Just some thoughts that might help - please let me know if I've misunderstood any questions/answers.

The costs for the 2 kinds of rope are just double the ropes' burn times, so really we're looking to minimise the number of rope-minutes we buy.

The asker's solution involves a [7 minute] rope and 3 [2 minute] ropes. We can make 3 [2 minute] ropes from 3 [16 minute] ropes lit simultaneously with a [7 minute], and then another [7 minute] we light after the first [7 minute] burns. This means we buy 3 [7 minute] ropes, and 3 [16 minute] ropes, for a total of 69 minutes purchased, 138 rupees.

Andrei's solution involves creating 3 [5 minute] ropes, and burning them alongside a [16 minute]. We can create 3 [5 minute] ropes from 5 [7 minute ropes] and a [16 minute] rope - first the [16] burns with the first [7], then with the second [7], then we light the last 3 [7]s and they end up as [5 minute] ropes. This means we buy 2 [16 minute] ropes and 5 [7 minute] ropes, for a total of 67 minutes purchases, 134 rupees.
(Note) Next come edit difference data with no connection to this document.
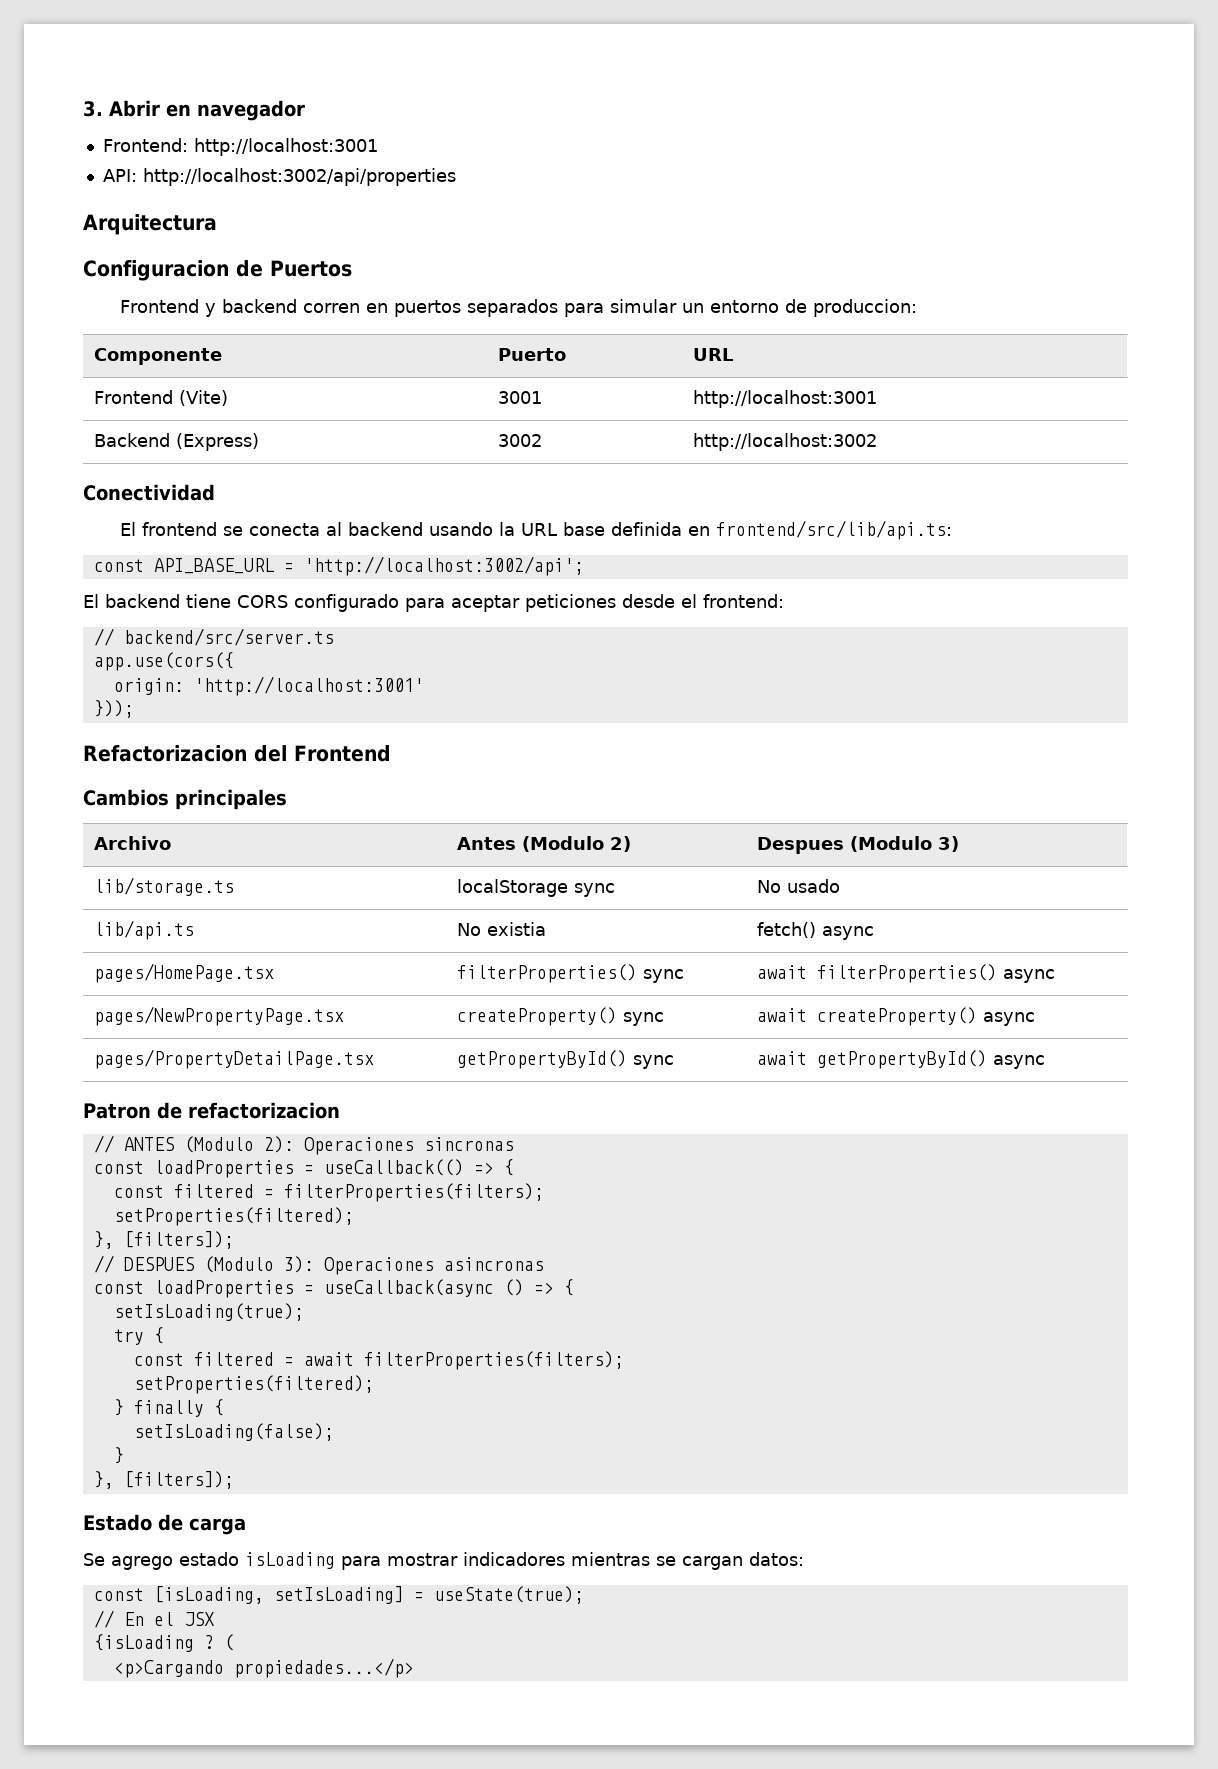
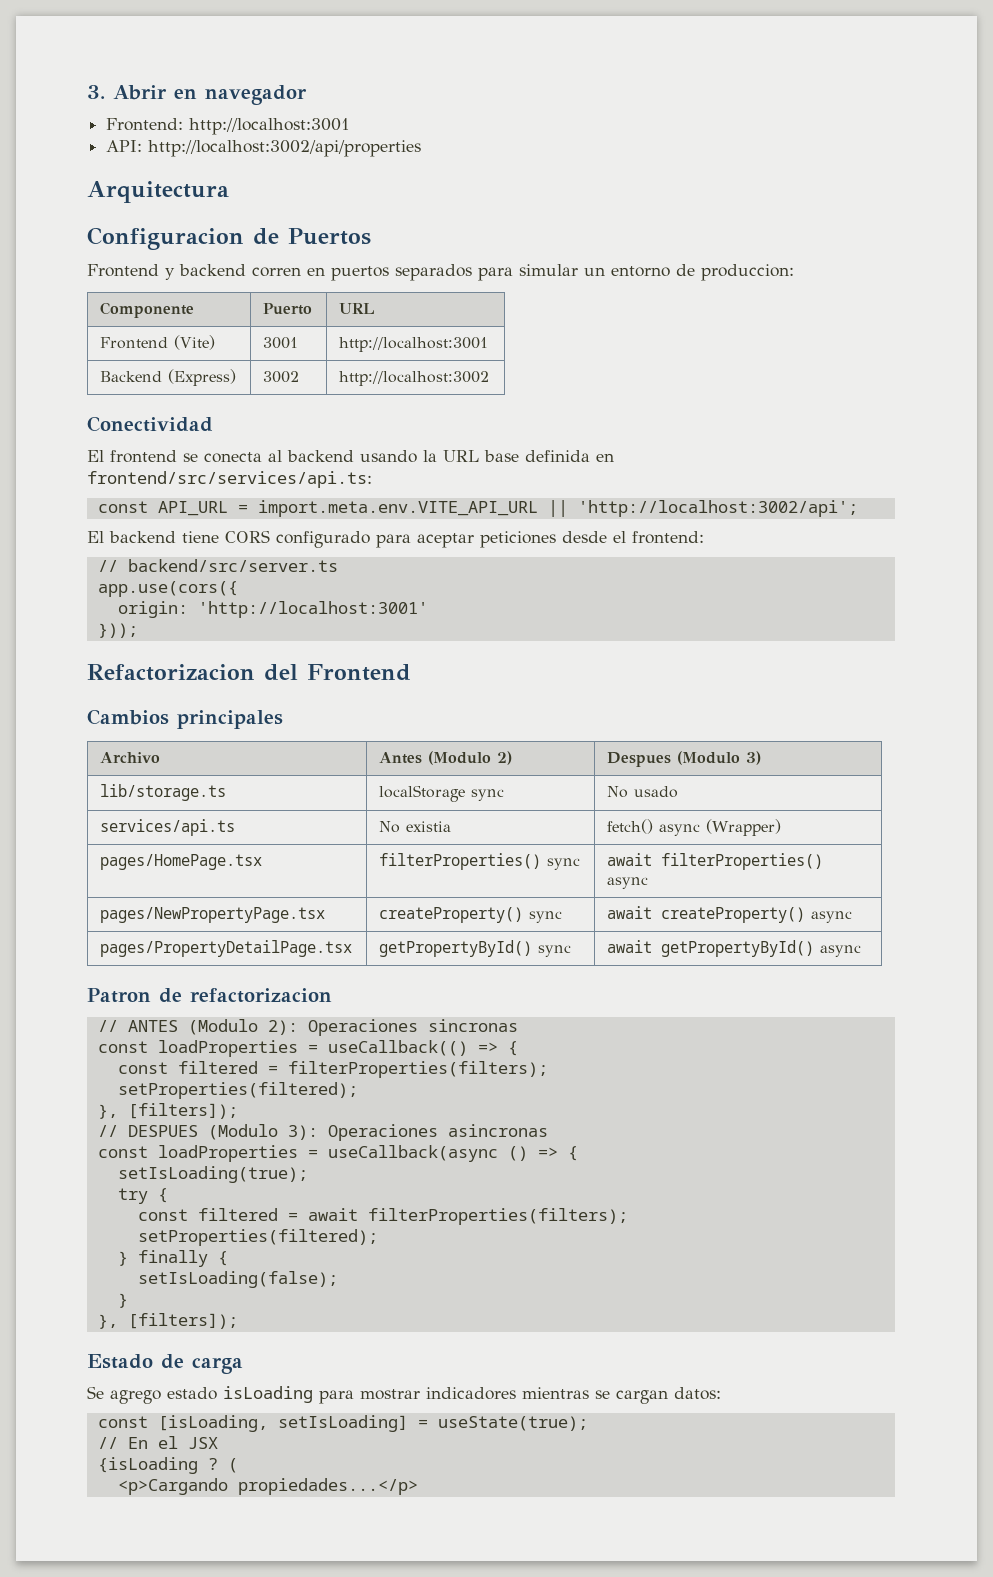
- El frontend se conecta al backend usando la URL base definida en frontend/src/lib/api.ts:
- const API_BASE_URL = 'http://localhost:3002/api';
+ El frontend se conecta al backend usando la URL base definida en frontend/src/services/api.ts:
+ const API_URL = import.meta.env.VITE_API_URL || 'http://localhost:3002/api';
- lib/api.ts | No existia | fetch() async
+ services/api.ts | No existia | fetch() async (Wrapper)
If we skipped any tricks with creating [x minute] ropes (x!=7,x!=16), we would be burning 7 [7 minute ropes] for 49 minutes, and 3 [16 minute] ropes for 48 minutes, giving us a [1 minute] rope made from the 7th [7 minute] rope. This costs 194 rupees.

I written up these answers in their optimal forms - to create Y [X minute] ropes I assume we can do the process that creates 1 [X minute] rope, but when we light up the rope that ends up being [X minutes] we buy Y of them instead of 1. This is how we can create 1 [5 minute] rope by purchasing 1 [16], 3[7]s, the end rope having started off as a [7], but we can create 101 [5 minute] ropes by purchasing 1 [16] and 103 [7]s, 2 of which are burnt in the process. This is obviously cheaper than buying 1[16], 3[7]s, 101 times.
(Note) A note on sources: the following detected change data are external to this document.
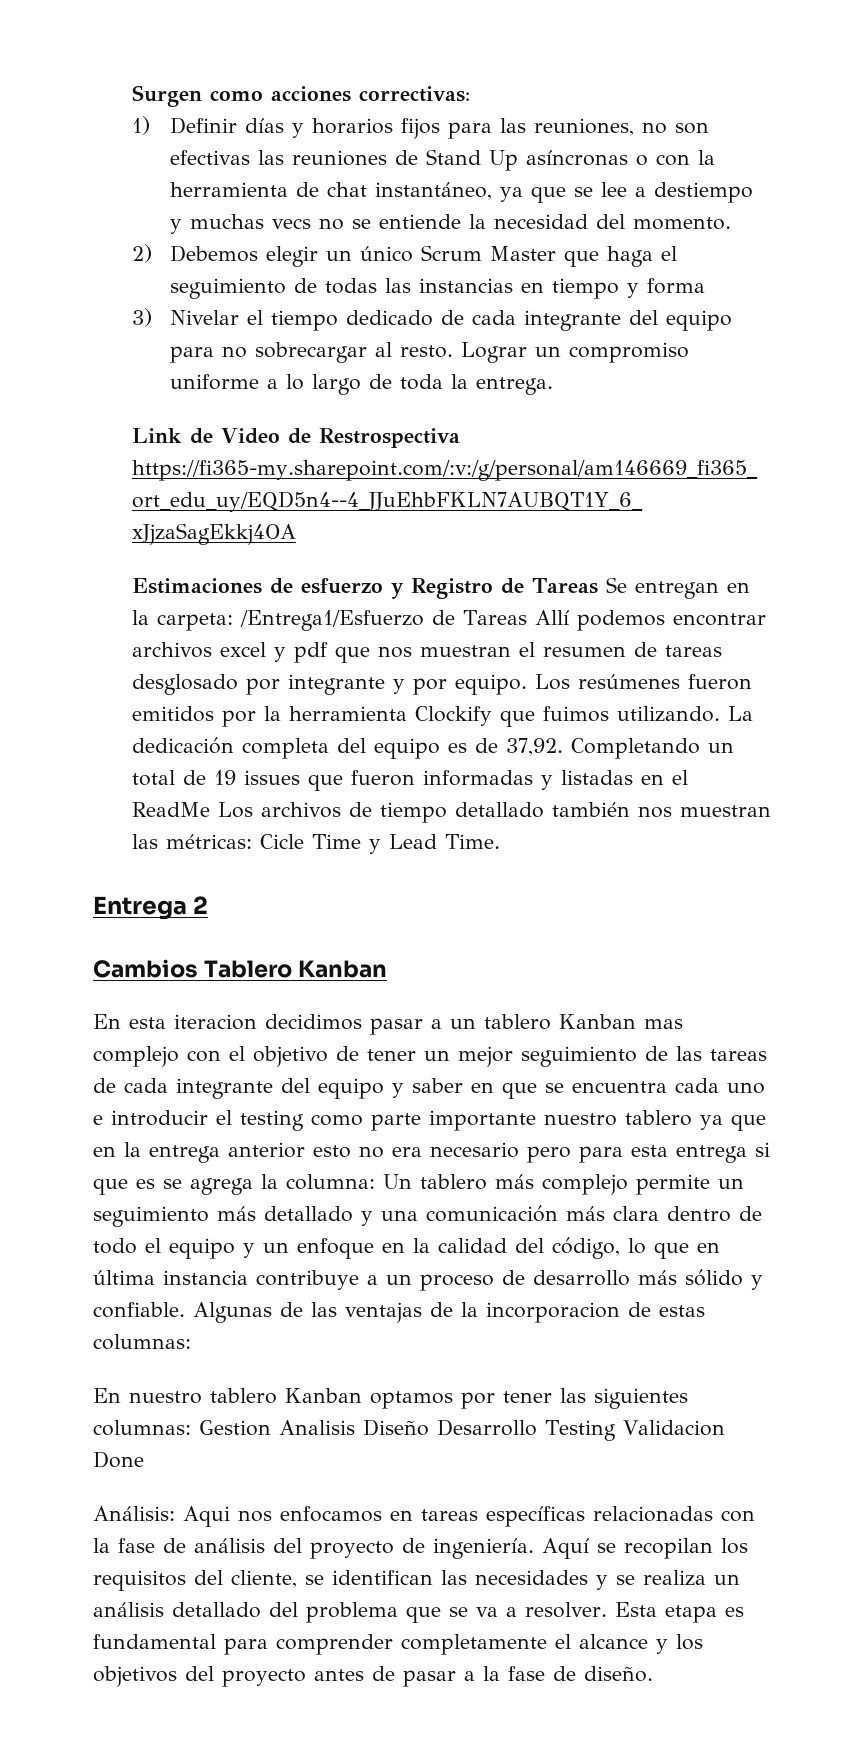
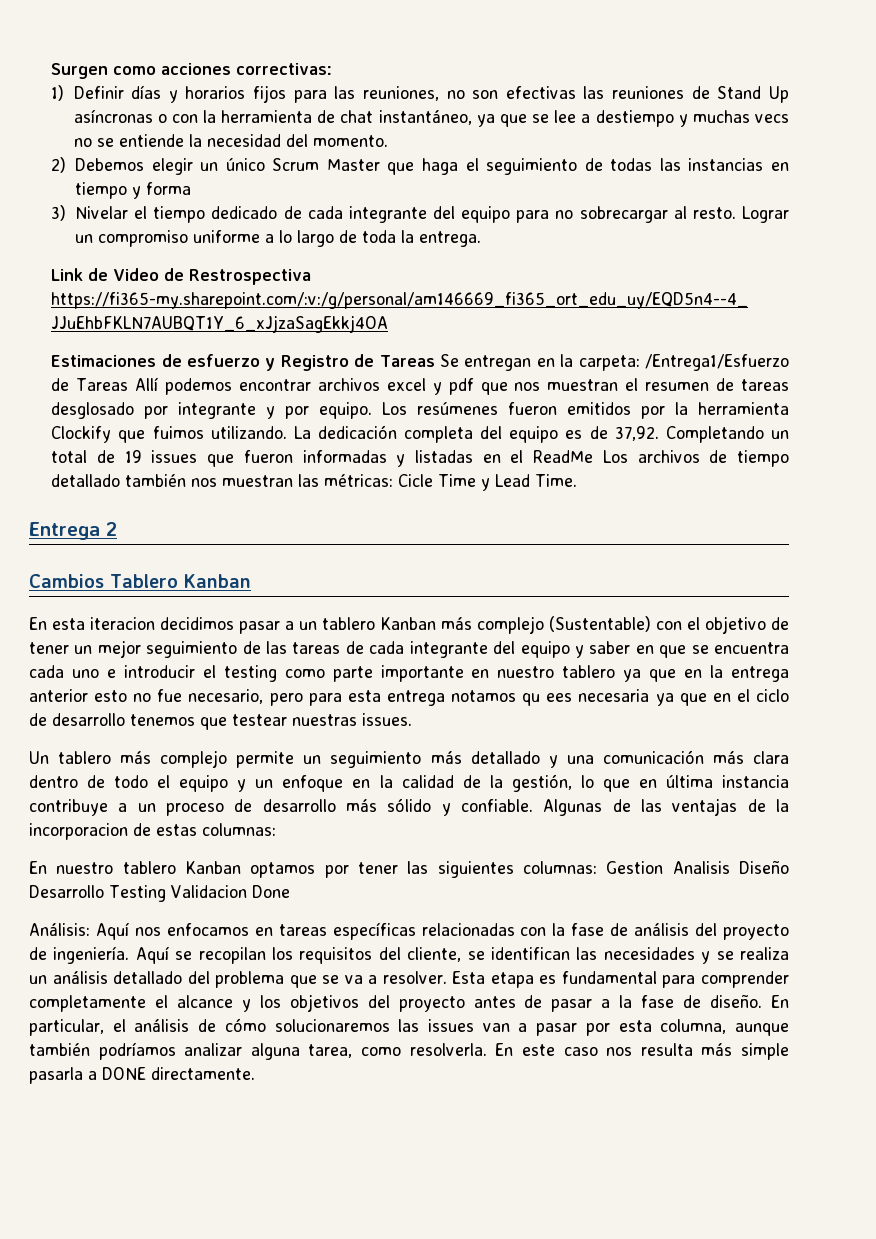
- En esta iteracion decidimos pasar a un tablero Kanban mas complejo con el objetivo de tener un mejor seguimiento de las tareas de cada integrante del equipo y saber en que se encuentra cada uno e introducir el testing como parte importante nuestro tablero ya que en la entrega anterior esto no era necesario pero para esta entrega si que es se agrega la columna: Un tablero más complejo permite un seguimiento más detallado y una comunicación más clara dentro de todo el equipo y un enfoque en la calidad del código, lo que en última instancia contribuye a un proceso de desarrollo más sólido y confiable.
+ En esta iteracion decidimos pasar a un tablero Kanban más complejo (Sustentable) con el objetivo de tener un mejor seguimiento de las tareas de cada integrante del equipo y saber en que se encuentra cada uno e introducir el testing como parte importante en nuestro tablero ya que en la entrega anterior esto no fue necesario, pero para esta entrega notamos qu ees necesaria ya que en el ciclo de desarrollo tenemos que testear nuestras issues.
+ Un tablero más complejo permite un seguimiento más detallado y una comunicación más clara dentro de todo el equipo y un enfoque en la calidad de la gestión, lo que en última instancia contribuye a un proceso de desarrollo más sólido y confiable.
- Análisis: Aqui nos enfocamos en tareas específicas relacionadas con la fase de análisis del proyecto de ingeniería.
+ Análisis: Aquí nos enfocamos en tareas específicas relacionadas con la fase de análisis del proyecto de ingeniería.
+ En particular, el análisis de cómo solucionaremos las issues van a pasar por esta columna, aunque también podríamos analizar alguna tarea, como resolverla. En este caso nos resulta más simple pasarla a DONE directamente.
We have to begin by burning at least 1 [16] and at least 1 [7] - otherwise we're wasting rope, since can't make any guesses or burn at both ends. We must burn at least 1 other [16], because otherwise we're stuck with just a ridiculous number of [7]s (9, by making 4 [5]s (uses up 6) and then burning those as a [20] alongside 3 more [7]s).

So we have to use at least 2 [16]s. Andrei's solution uses that many, and only 5 [7]s - to use only 4 [7]s I think is impossible, given that the 5 is already an optimisation. If we used 3 [16]s we're on par with the asker's solution, so we'd have to use only 2 [7]s - this also seems pretty impossible, not least because we'd be stuck on even numbers.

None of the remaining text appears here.